The success of self-supervised learning (SSL) motivates the emergence of large-scale services offering API access to encoders which return high-dimensional representations for given inputs. These representations serve to train a diverse set of downstream tasks with a small amount of labeled data. Latest APIs (Clarifai, 2022; Cohere, 2022; OpenAI, 2022) use transformer-based encoders (Devlin et al., 2018; Dosovitskiy et al., 2020) to generate representations.
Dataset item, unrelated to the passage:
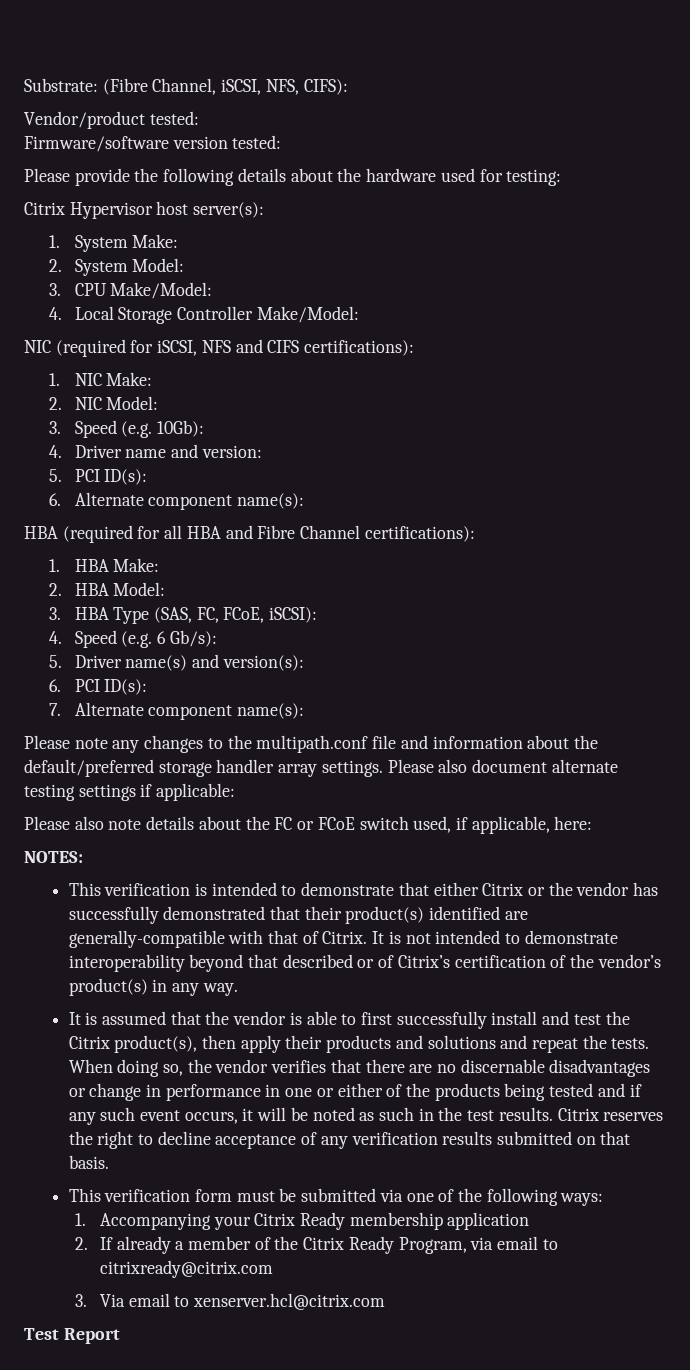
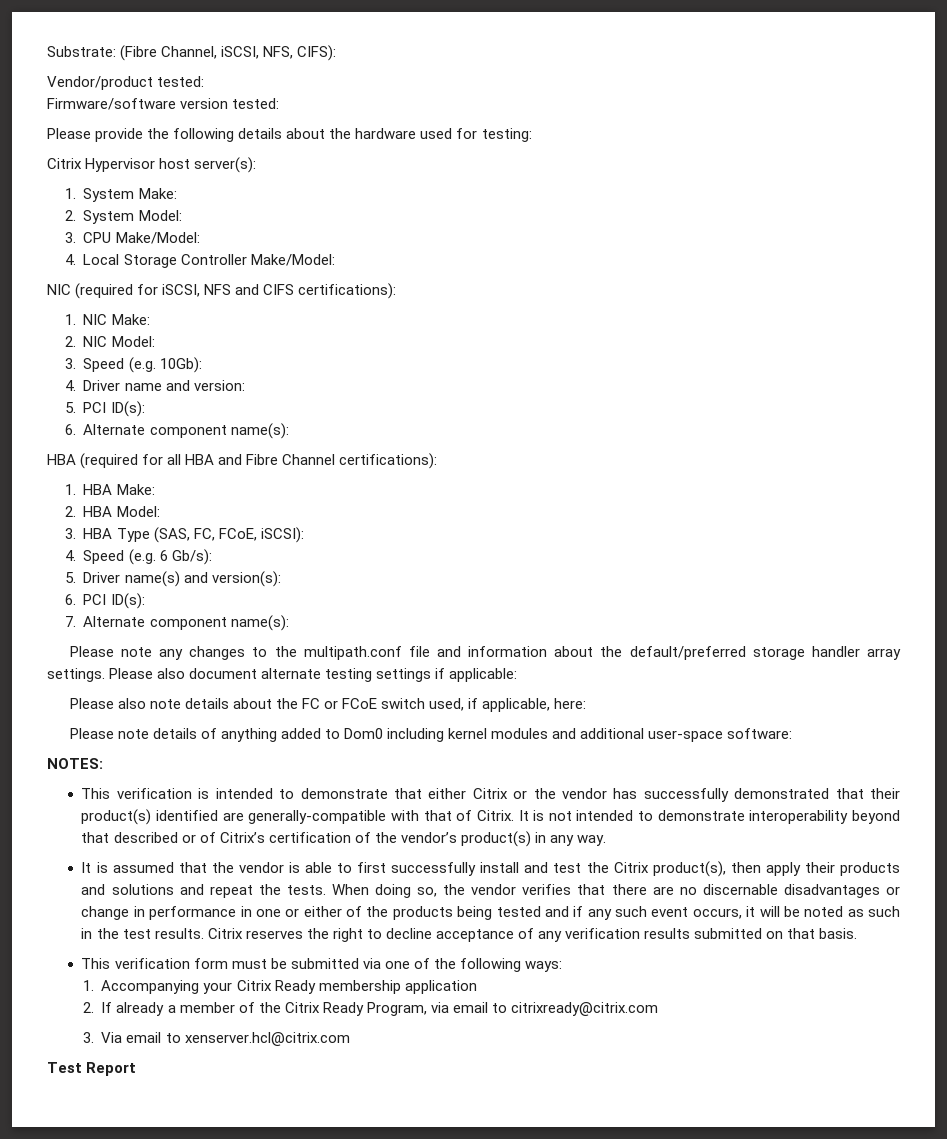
+ Please note details of anything added to Dom0 including kernel modules and additional user-space software:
Such encoders have a high number of parameters (e.g., the state-of-the-art RoBERTa-Large language encoder (Liu et al., 2019) has roughly 355M parameters) and are trained on datasets consisting of millions of data points-yielding a highly expensive training procedure (Sharir et al., 2020) . Therefore, these encoders are lucrative targets for stealing attacks (Tramèr et al., 2016) where an adversary extracts a victim encoder by submitting queries and using the outputs to train a local stolen copy, often at a fraction of the victim's training cost (Sha et al., 2022; Dziedzic et al., 2022a) . The stolen encoder can then be used for inferences without the owner's permission, violating their intellectual property right and causing financial loss. While stealing and defending supervised models has been heavily studied (Tramèr et al., 2016; Juuti et al., 2019; Orekondy et al., 2020) , research on the topic of stealing and defending transformer-based encoders is limited. Despite the immediate practical importance of this problem, to the best of our knowledge, all previous works on model stealing attacks and defenses against SSL encoders are conducted offline in contrived experimental settings (Cong et al., 2022; Sha et al., 2022; Dziedzic et al., 2022a; b) , focusing on the vision domain with convolutional neural network (CNN)-based architectures, and do not attack the popular transformer (Vaswani et al., 2017) architecture, which currently holds state-of-the-art results on many vision (Caron et al., 2021) and natural language processing (NLP) tasks (Gao et al., 2021) . Since transformers are trained differently than CNNs and represent larger and more complex architectures, stealing them is more challenging.